Prime Minster Justin Trudeau said Monday he is “extremely worried” about a rise in respiratory illnesses among children as hospitals across the country report they are struggling to keep up with high volumes of patients.
Trudeau said it’s everyone’s responsibility to get vaccinated against both COVID-19 and influenza. He said health officials will consider measures such as mandatory masks.
Influenza A H3N2, which causes more severe illness, particularly in children age five and younger, is the main strain in circulation. Influenza is more concerning in young children than COVID because it can lead to secondary bacterial infections such as streptococcus or pneumococcus that can cause serious bacterial pneumonia, said Henry.
The vaccine offered this year includes H1N1 and H3N2 and two B strains, and appears to be a “very good” match to the virus circulating, offering 50 to 70 per cent protection against infection and illness, said Henry.
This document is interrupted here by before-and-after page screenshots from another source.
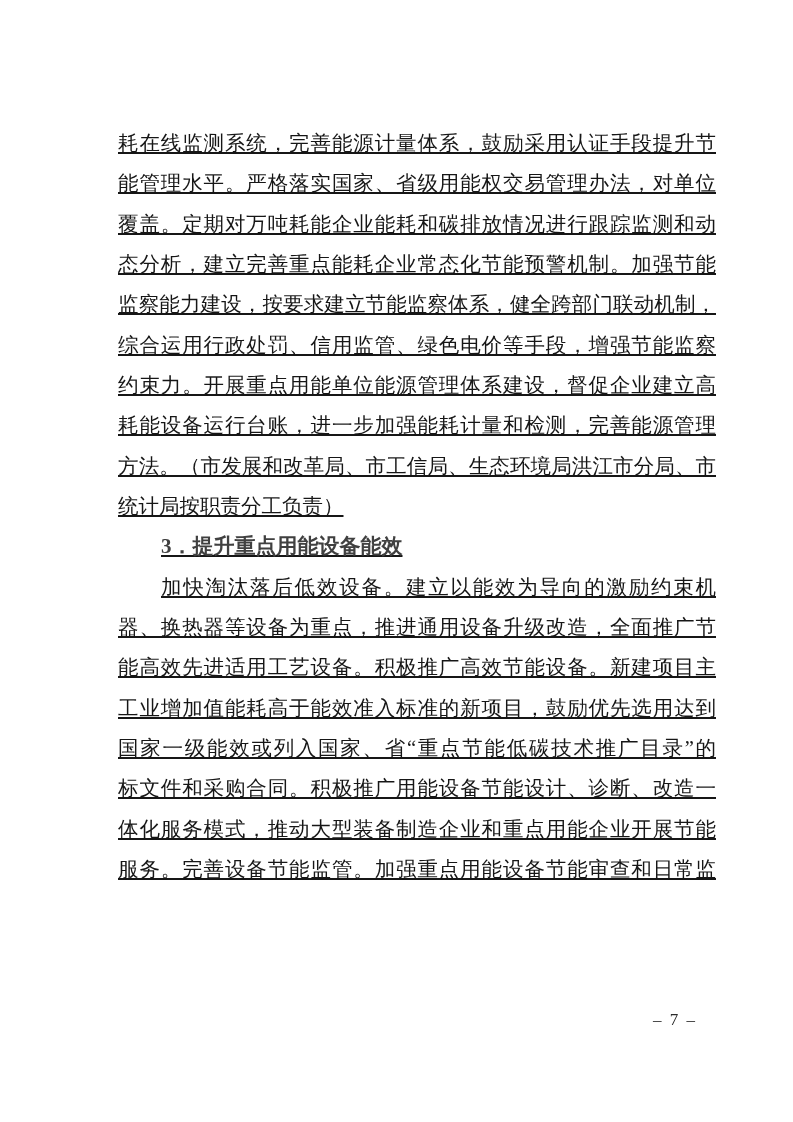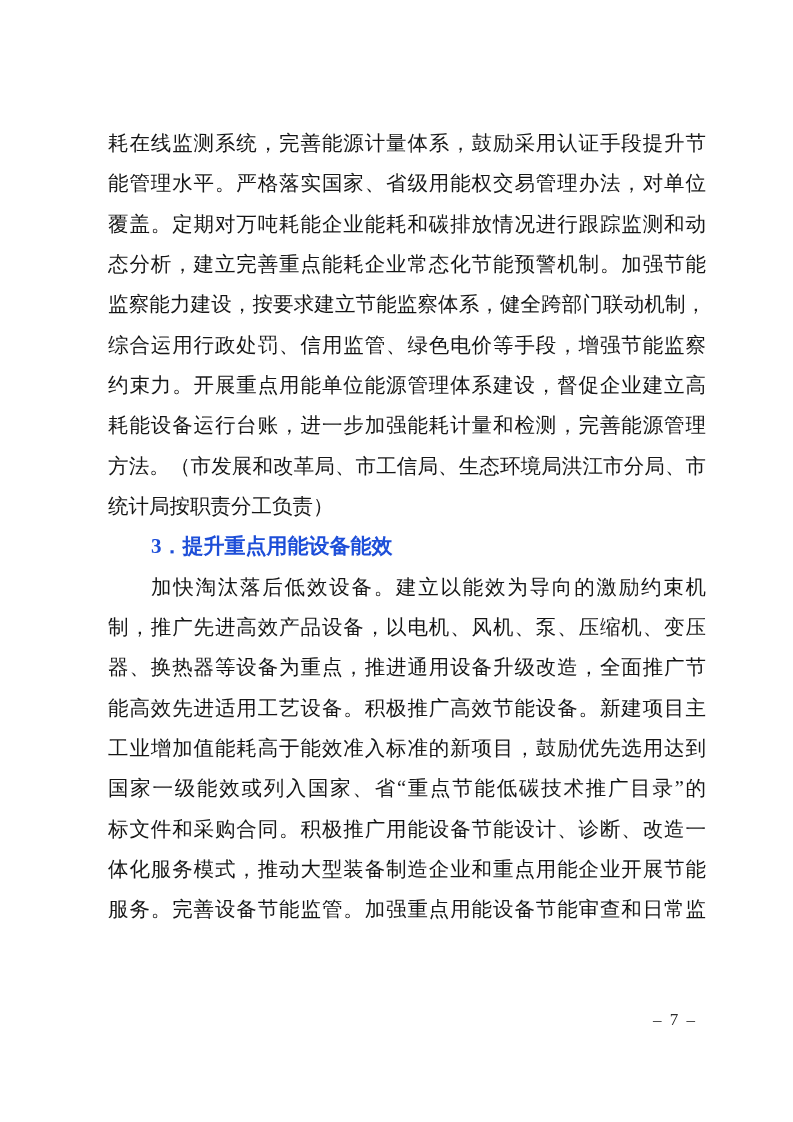--- a/index.html
+++ b/index.html
@@ -14,44 +14,45 @@
     overflow: hidden;
     font-family: "Liberation Serif", serif;
   }
   .page {
     position: absolute;
     inset: 0;
     background: #ffffff;
   }
   .content {
     position: absolute;
-    left: 108px;
+    left: 118px;
     top: 123px;
     width: 598px;
     color: #161616;
+    text-decoration: underline;
   }
   .line {
     height: 40.33px;
     line-height: 40.33px;
     font-size: 20.5px;
     text-align: justify;
     text-align-last: justify;
     overflow: hidden;
   }
   .line.para-end {
     text-align-last: left;
   }
   .line.indent {
     text-indent: 43px;
   }
   .line.heading {
     font-weight: 700;
     text-align-last: left;
     font-size: 21px;
-    color: #1d4ed8;
+    color: #404040;
   }
   .page-number {
     position: absolute;
     top: 1010px;
     right: 96px;
     font-size: 17px;
     letter-spacing: 2px;
     color: #2b2b2b;
     font-family: "Liberation Serif", serif;
   }
@@ -68,21 +69,20 @@
     <div class="line">监察能力建设，按要求建立节能监察体系，健全跨部门联动机制，</div>
     <div class="line">综合运用行政处罚、信用监管、绿色电价等手段，增强节能监察</div>
     <div class="line">约束力。开展重点用能单位能源管理体系建设，督促企业建立高</div>
     <div class="line">耗能设备运行台账，进一步加强能耗计量和检测，完善能源管理</div>
     <div class="line">方法。（市发展和改革局、市工信局、生态环境局洪江市分局、市</div>
     <div class="line para-end">统计局按职责分工负责）</div>
 
     <div class="line heading indent">3．提升重点用能设备能效</div>
 
     <div class="line indent">加快淘汰落后低效设备。建立以能效为导向的激励约束机</div>
-    <div class="line">制，推广先进高效产品设备，以电机、风机、泵、压缩机、变压</div>
     <div class="line">器、换热器等设备为重点，推进通用设备升级改造，全面推广节</div>
     <div class="line">能高效先进适用工艺设备。积极推广高效节能设备。新建项目主</div>
     <div class="line">工业增加值能耗高于能效准入标准的新项目，鼓励优先选用达到</div>
     <div class="line">国家一级能效或列入国家、省“重点节能低碳技术推广目录”的</div>
     <div class="line">标文件和采购合同。积极推广用能设备节能设计、诊断、改造一</div>
     <div class="line">体化服务模式，推动大型装备制造企业和重点用能企业开展节能</div>
     <div class="line">服务。完善设备节能监管。加强重点用能设备节能审查和日常监</div>
   </div>
 
   <div class="page-number">– 7 –</div>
In B.C., influenza vaccine is free to anyone six months and older through health clinics, doctors’ offices, and pharmacies — with enhanced vaccines for seniors and FluMist for children who can’t tolerate needles.
So far, about 1.5 million British Columbians — including more than 50 per cent of those age 65 and older — have been vaccinated, using about 70 per cent of the current vaccine stock, with more expected.
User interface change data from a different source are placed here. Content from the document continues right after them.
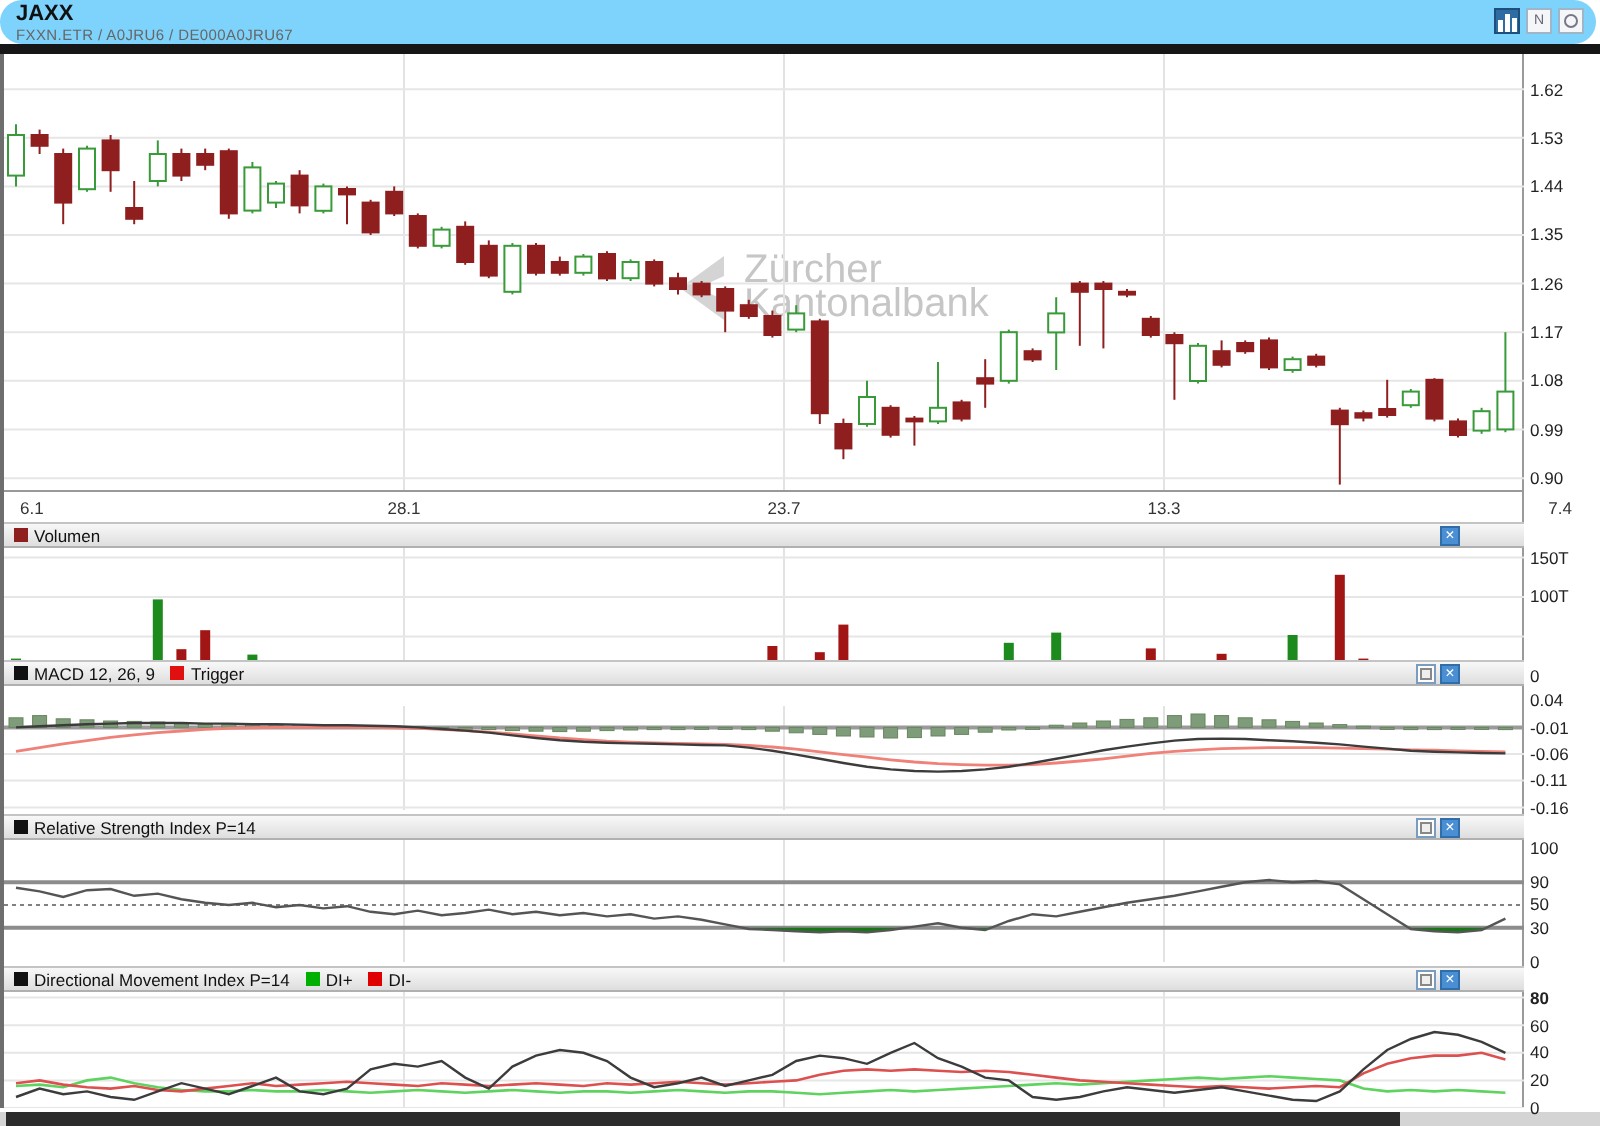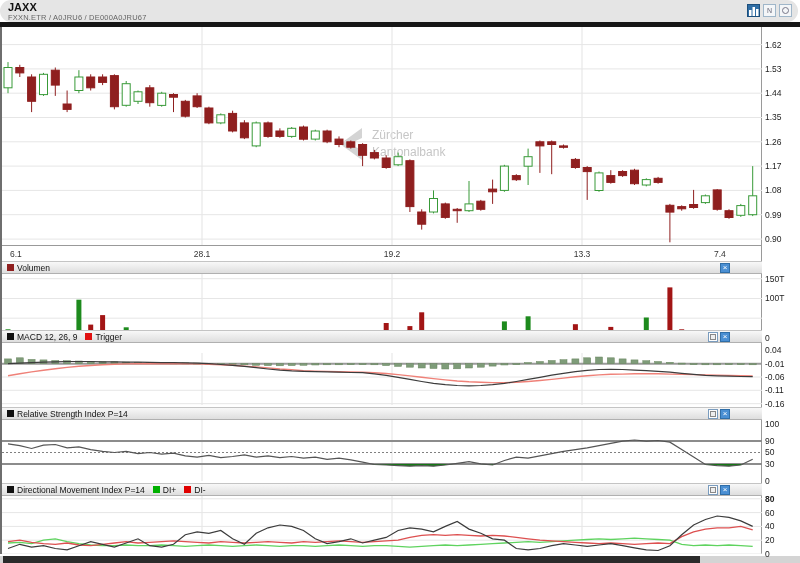--- a/index.html
+++ b/index.html
@@ -1,40 +1,40 @@
 <!DOCTYPE html>
 <html><head>
 <meta charset="utf-8">
 <style>
   html,body{margin:0;padding:0;background:#fff;}
   #app{position:relative;width:800px;height:563px;background:#fff;overflow:hidden;
        font-family:"Liberation Sans",sans-serif;-webkit-font-smoothing:antialiased;}
   
-  .header{position:absolute;top:0;left:0;width:798px;height:22px;background:#e5e5e5;border-radius:11px;}
+  .header{position:absolute;top:0;left:0;width:798px;height:22px;background:#7dd3fc;border-radius:11px;}
   .hd-left{position:absolute;left:8px;top:2px;}
   .sym{font-size:11px;font-weight:bold;color:#111;line-height:11px;}
   .ids{font-size:7.5px;color:#666;line-height:9px;letter-spacing:0.2px;}
   .hd-price{position:absolute;left:160px;top:2px;}
   .row1{font-size:11px;line-height:11px;}
   .price{font-weight:bold;color:#111;}
   .chg{color:#1c6fbf;font-weight:bold;margin-left:10px;}
   .row2{font-size:7.5px;color:#666;line-height:9px;}
   .row2 span{margin-right:8px;}
   .hd-icons{position:absolute;right:6px;top:4px;display:flex;gap:3px;}
   .tb-btn{width:13px;height:13px;box-sizing:border-box;border:1px solid #9fb6c9;background:#f4f6f8;
           display:flex;align-items:center;justify-content:center;font-size:7px;color:#667;cursor:pointer;}
   .tb-btn.active{background:#2e6da4;border-color:#1d4f7c;}
   .circ{width:7px;height:7px;border:1px solid #778;border-radius:50%;box-sizing:border-box;}
   .divider{position:absolute;top:22px;left:0;width:800px;height:5px;background:#161616;}
   .left-edge{position:absolute;left:0;top:27px;width:2px;height:527px;background:#6e6e6e;}
   .axis-sep{position:absolute;left:761px;top:27px;width:1px;height:527px;background:#9a9a9a;}
   .plot{position:absolute;left:2px;background:transparent;}
   
   .watermark{position:absolute;left:338px;top:127px;display:flex;align-items:center;z-index:0;}
-  .wm-text{margin-left:8px;font-size:12px;color:#c6c6c6;line-height:17px;}
+  .wm-text{margin-left:8px;font-size:20px;color:#c6c6c6;line-height:17px;}
   
   .xrow{position:absolute;left:2px;top:245px;width:760px;height:16px;border-top:1px solid #999;}
   .xlab{position:absolute;top:3px;font-size:8.5px;color:#333;}
   .ytick{position:absolute;left:765px;font-size:8.5px;color:#222;z-index:3;}
   
   .phead{position:absolute;left:2px;width:760px;height:13px;box-sizing:border-box;
          background:linear-gradient(#f8f8f8,#dedede);border-top:1px solid #c4c4c4;border-bottom:1px solid #b0b0b0;
          display:flex;align-items:center;padding-left:5px;font-size:8.5px;color:#111;}
   .sq{width:7px;height:7px;display:inline-block;margin-right:3px;flex:none;}
   .ptitle{margin-right:8px;white-space:nowrap;}
@@ -223,23 +223,23 @@
       <line x1="727.0" x2="727.0" y1="182.3" y2="191.8" stroke="#8f1f1f"></line>
       <rect x="723.0" y="183.7" width="8" height="6.8" fill="#8f1f1f" stroke="#8f1f1f"></rect>
       <line x1="738.8" x2="738.8" y1="176.9" y2="189.9" stroke="#389a38"></line>
       <rect x="734.8" y="178.6" width="8" height="9.7" fill="#ffffff" stroke="#389a38"></rect>
       <line x1="750.7" x2="750.7" y1="139.1" y2="189.1" stroke="#389a38"></line>
       <rect x="746.7" y="168.8" width="8" height="18.9" fill="#ffffff" stroke="#389a38"></rect>
     </svg>
   <div class="xrow" id="xrow">
       <div class="xlab" style="left: 8px;">6.1</div>
       <div class="xlab" style="left: 180px; width: 40px; text-align: center;">28.1</div>
-      <div class="xlab" style="left: 370px; width: 40px; text-align: center;">19.2</div>
+      <div class="xlab" style="left: 370px; width: 40px; text-align: center;">23.7</div>
       <div class="xlab" style="left: 560px; width: 40px; text-align: center;">13.3</div>
-      <div class="xlab" style="left: 712px; width: 40px; text-align: left;">7.4</div>
+      <div class="xlab" style="left: 744px; width: 40px; text-align: right;">7.4</div>
     </div>
 
   <div class="phead" style="top:261px">
     <span class="sq" style="background: rgb(143, 31, 31);"></span>
     <span class="ptitle">Volumen</span>
     <span class="pbtns">
       <span class="close-btn">×</span>
     </span>
   </div>
   <svg id="volume-svg" class="plot" style="top:274px" width="760" height="64">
However, only 20 per cent of children ages six months to 11 are vaccinated against the flu, and just 15 per cent of those age 12 to 17, said Dix, who urged parents to vaccinate their children. “What we’re seeing amongst children is a more significant influenza season by a very significant margin than last year and that reflects on the presentation at emergency departments.”
Emergency room visits in September and October of about 6,700 have increased to 6,800 to 6,900, he said.
Dr. Penny Ballem, executive lead of Immunized B.C. vaccine operations, said the province will host a vaccination blitz Dec. 9, 10, and 11 to get more people vaccinated through pharmacists, family doctors or health authority clinics designed for children, with thousands of appointments available on the GetVaccinated system.
The province will also send out emails and texts to the families of about 150,000 children age 5 and younger inviting them to make appointments.
B.C. Green Leader Sonia Furstenau, MLA for Cowichan Valley, called on the province to take steps beyond vaccination, including focusing on ventilation, masks and physical distancing.
A high number of children and teachers are missing school because they are sick, children’s wards and ERs are overwhelmed, and operations for children and infants are being cancelled, said Furstenau at a news conference Monday at the Pan Pacific Hotel in Vancouver. “I am deeply concerned for children and families in this province right now,” she said.
Dr. Sanjiv Gandhi, a pediatric cardiovascular and thoracic surgeon at B.C. Children’s Hospital who joined Furstenau at the news conference, said mandating masks is a reasonable and effective tool that should be used in addition to vaccination.
As a heart surgeon, Gandhi said, he’s seeing kids with viral infections who are sicker than he’s seen in decades. “We have all the tools to change the trajectory of this horrible situation — and it’s horrible. The only missing ingredient is courage, the courage for our leaders to be transparent to the public about what’s happening in our hospitals.”
Henry said masking in schools now is “very unlikely” to have any effect on the trajectory of the several viruses that are circulating.
Masks continue to be required in health-care settings, she said, but a general mask mandate is a “heavy handed” measure used as a “last resort when it’s something that is absolutely needed, everywhere, all the time.”